Mützenich: Nun, wir müssen China immer wieder deutlich machen, dass es Verantwortung in der internationalen Gemeinschaft trägt. Als Mitglied im Sicherheitsrat und als Vetomacht hat es die Kompetenz, aber mittlerweile eben auch die Fähigkeit, auf internationale Konflikte einzuwirken. Das wird auch beim Besuch der Bundeskanzlerin mit Sicherheit nochmal angesprochen werden, und ich glaube, es ist richtig, gerade China auch nochmal zu bitten, hier stärker Position zu beziehen, im Sinne auch der Menschen in Syrien. Und ich glaube in den letzten Tagen ist das in China auch etwas deutlicher geworden.

Geissler: Nun muss man ja sagen, dass selbst wenn China auf sein eigenes Veto in der Syrien-Frage verzichten würde, immer noch Russland seines einlegen würde - nach Lage der Dinge - und das genügt, damit die Lage völkerrechtlich weiter so ist, wie sie ist: Es gäbe kein Mandat der UNO, um beispielsweise eine Schutzzone für Flüchtlinge an der türkischen Grenze militärisch abzusichern. Was kann man denn dann für die Zivilisten tun?

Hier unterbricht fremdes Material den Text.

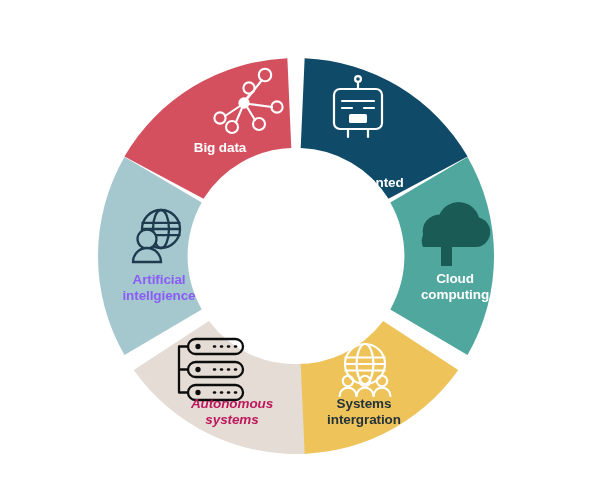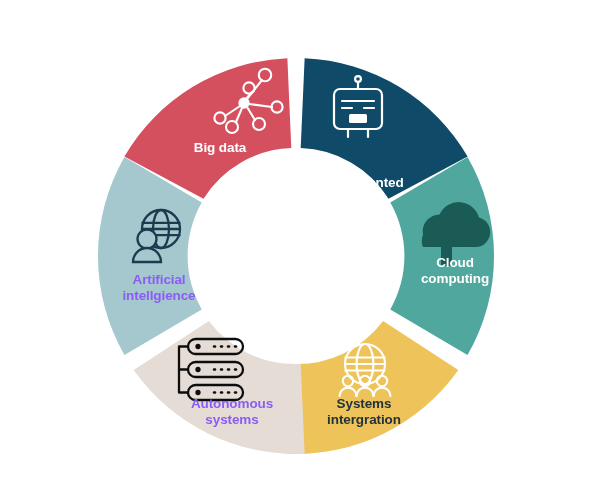--- a/index.html
+++ b/index.html
@@ -39,7 +39,7 @@
   }
   .lbl-big-data      { left: 168px; top: 140px; width: 104px; color: #ffffff; }
   .lbl-augmented     { left: 312px; top: 139px; width: 110px; color: #ffffff; margin-top: 36px; }
-  .lbl-cloud         { left: 404px; top: 255px; width: 102px; color: #ffffff; }
+  .lbl-cloud         { left: 404px; top: 271px; width: 102px; color: #ffffff; }
   .lbl-systems       { left: 310px; top: 396px; width: 108px; color: #24323a; }
   .lbl-autonomous    { left: 176px; top: 396px; width: 112px; color: #1d3244; }
   .lbl-ai            { left: 102px; top: 272px; width: 114px; color: #1d3a4e; }

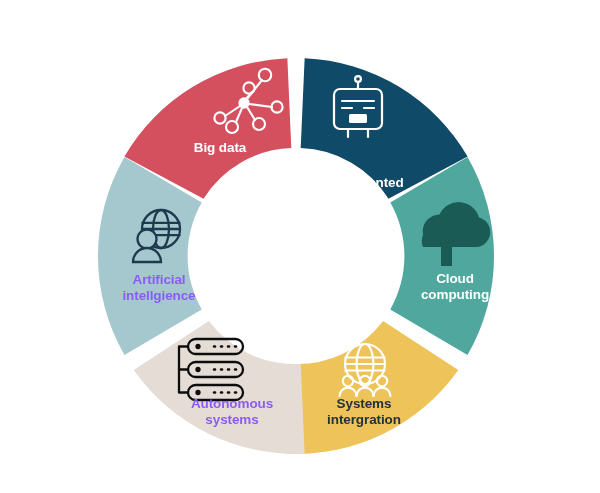--- a/index.html
+++ b/index.html
@@ -199,7 +199,7 @@
   <div class="seg-label lbl-systems" style="color: rgb(36, 50, 58);">Systems
 intergration</div>
 
-  <div class="seg-label lbl-autonomous" style="color: #8b5cf6;">Autonomous
+  <div class="seg-label lbl-autonomous" style="color: #be185d; font-style: italic;">Autonomous
 systems</div>
 
   <div class="seg-label lbl-ai" style="color: #8b5cf6;">Artificial

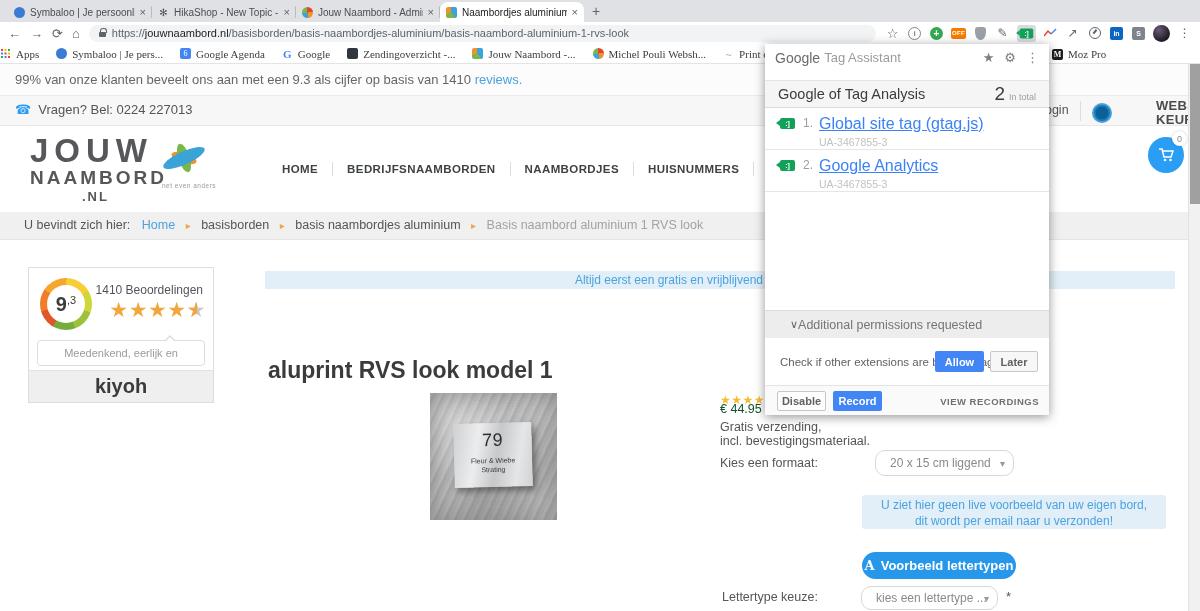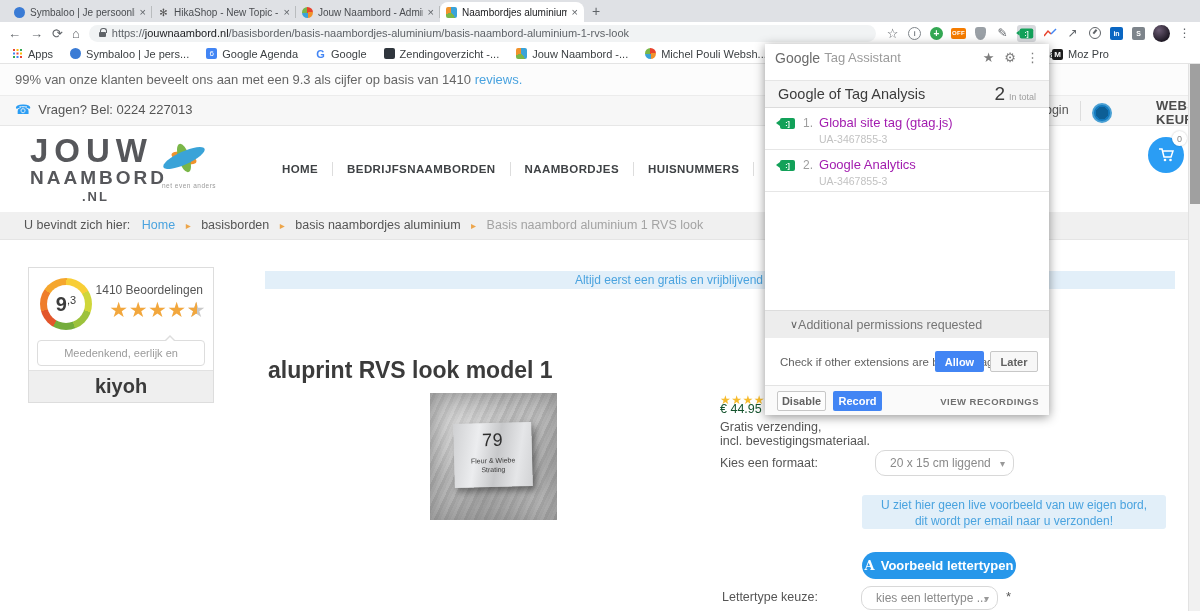--- a/index.html
+++ b/index.html
@@ -44,7 +44,7 @@
   .gtag::before { content:''; position:absolute; left:-4px; top:2px; border-top:3.5px solid transparent; border-bottom:3.5px solid transparent; border-right:4px solid #12a159; }
   .gtag.sm { transform:scale(.9); }
 
-  .bookmarksbar { position:absolute; top:44px; left:0; right:0; height:20px; background:#fff; border-bottom:1px solid #e4e4e4; display:flex; align-items:center; gap:17px; padding:0 12px; font-size:11px; color:#3c4043; white-space:nowrap; }
+  .bookmarksbar { position:absolute; top:44px; left:0; right:0; height:20px; background:#fff; border-bottom:1px solid #e4e4e4; display:flex; align-items:center; gap:17px; padding:0 0; font-size:11px; color:#3c4043; white-space:nowrap;font-family:Liberation Serif, serif; }
   .bm { display:flex; align-items:center; gap:5px; }
   .bi { width:11px; height:11px; display:flex; align-items:center; justify-content:center; border-radius:2px; font-size:8px; color:#fff; flex:0 0 auto; }
   .bi-apps { background:none; position:relative; }

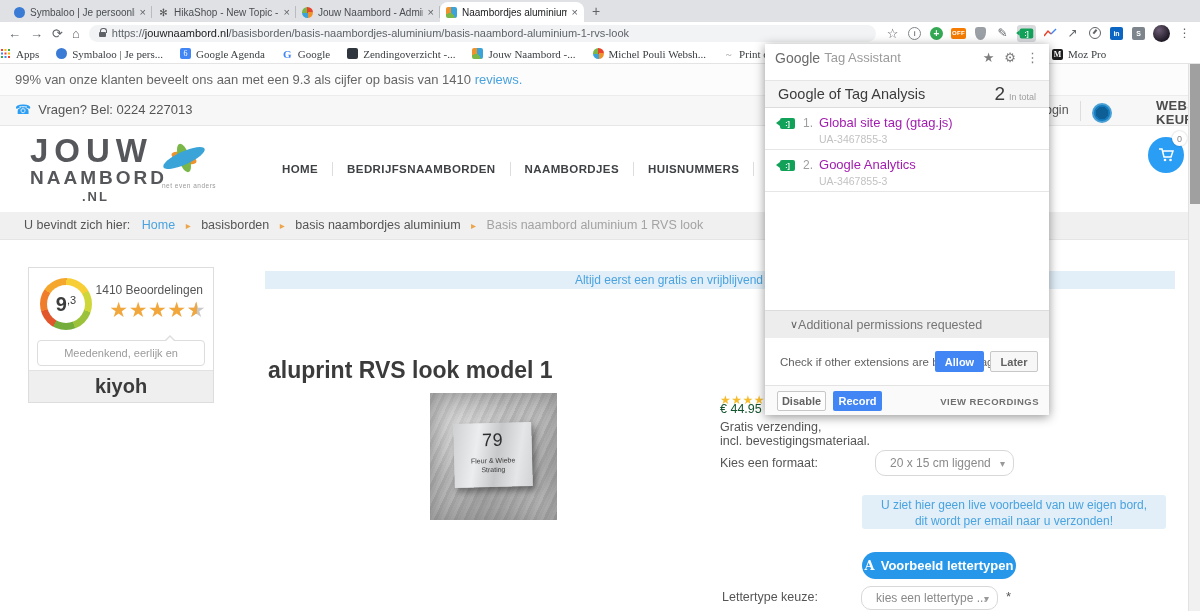--- a/index.html
+++ b/index.html
@@ -146,7 +146,7 @@
   .p-count { margin-left:auto; font-size:19px; color:#3c3c3c; } .p-count-lbl { font-size:9px; color:#9e9e9e; margin:6px 0 0 4px; }
   .p-item { position:absolute; left:0; right:0; height:42px; border-bottom:1px solid #e6e6e6; display:flex; padding:8px 0 0 15px; }
   .p-item .num { font-size:12px; color:#9e9e9e; margin:0 6px 0 8px; }
-  .p-item .tname { font-size:13px; color:#a21caf; line-height:1; }
+  .p-item .tname { font-size:16px; color:#3b82f6; line-height:1;text-decoration:underline; }
   .p-item .tid { font-size:10.5px; color:#c2c2c2; margin-top:4px; }
   .p-i1 { top:64px; } .p-i2 { top:106px; }
   .p-perm { position:absolute; top:266px; left:0; right:0; height:28px; background:#ededed; border-top:1px solid #ddd; display:flex; align-items:center; }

Mützenich: Wahrscheinlich wird innerhalb des Sicherheitsrates, wenn es zu keinem Beschluss kommt, keine andere Alternative bleiben, als weiterhin genau die Länder, die Flüchtlinge aufnehmen, noch stärker zu unterstützen. Das versucht die Europäische Union, aber das ist ja nicht nur die Türkei. Es ist Jordanien, es ist der Libanon, es sind Teile des Iraks und dann wird es eben in den nächsten Wochen auch darauf ankommen, auch den Flüchtlingen Schutz zu bieten, die in den Nachbarländern keinen Schutz finden. Wir tun ja immer so, als ob an der Grenze die Situation letztlich einfacher ist. Das ist es nicht und deswegen, glaube ich, ist auch die Europäische Union aufgefordert und auch die Bundesregierung genau für diese Flüchtlinge andere Möglichkeiten anzubieten. Das heißt auch die begrenzte Aufnahme, zeitlicher Aufnahme, auch für aus Syrien kommende Flüchtlinge in Europa letztlich zu finden.

Geissler: Sollten wir so lange warten, bis die EU das EU-weit beschlossen hat, oder plädieren Sie dafür, dass wir da vorpreschen, indem wir sagen, wir nehmen ein bestimmtes Kontingent auf und appellieren an die europäischen Partner, gleiches zu tun?

Mützenich: Ich wünsche mir, dass die Europäische Union hier eine gemeinsame Politik betreibt. Die Bundesregierung könnte nach meinem Dafürhalten innerhalb der Institutionen der Europäischen Union aktiver werden.

Geissler: In der Region selbst versucht UNO-Generalsekretär Ban in Sachen Konfliktlösung derzeit offensichtlich auch das Unmögliche. Er ist gestern gegen das Anraten der USA in den Iran gereist, nachdem der Iran sich ja einmal mehr als Vermittler angeboten hat. Wie ernst nehmen Sie dieses Angebot aus Teheran?

Mützenich: Wir müssen zur Kenntnis nehmen, dass der Iran mit ein im Hintergrund agierender Konfliktakteur ist. Ich glaube nicht, dass der Iran letztlich neutral ist, auch insbesondere von den Akteuren in Syrien und außerhalb auch nicht so betrachtet wird. Aber wir werden nicht umhin können, Iran letztlich auch in die Lösung des Konfliktes mit einzubeziehen, und es gehört eben auch mit dazu, dass der Generalsekretär der Vereinten Nationen, wenn er gebeten ist, auch mit Brahimi, mit dem Vermittler, gemeinsame Lösungen zu finden, auch mit solchen Ländern letztlich zu sprechen. Ganz interessant ist innerhalb der arabischen Welt, dass mittlerweile auch der ägyptische Präsident sich gerade ganz genau zu diesem Konflikt geäußert hat, und er hat ja auch indirekt gesagt, eine Lösung ist nur möglich, wenn Präsident Assad letztlich auch auf Macht verzichtet, ganz konkret auch zurücktritt.

Geissler: Aber wie soll die Einbeziehung Irans von statten gehen, dass wir vom Iran praktisch Hilfe bei der Lösung des Syrien-Konflikts erwarten, wo wir doch
vor allem Forderungen an Teheran haben, denn wir wollen doch vom Iran, dass er auf sein Atomprogramm verzichtet. Auf welche Art Geschäft kann das hinauslaufen, realistischerweise?

Mützenich: Wir wollen kein Geschäft machen, sondern wir wollen dem Iran deutlich machen, dass letztlich das Festhalten insbesondere an dem Regime auch keine Zukunft für den Raum hat, und ich glaube, auch im Iran gibt es mittlerweile zu vernehmende Stimmen auch gerade aus dem geistlichen Establishment, die darauf hindeuten, dass man dies weiß, und ich glaube, da kann man ansetzen.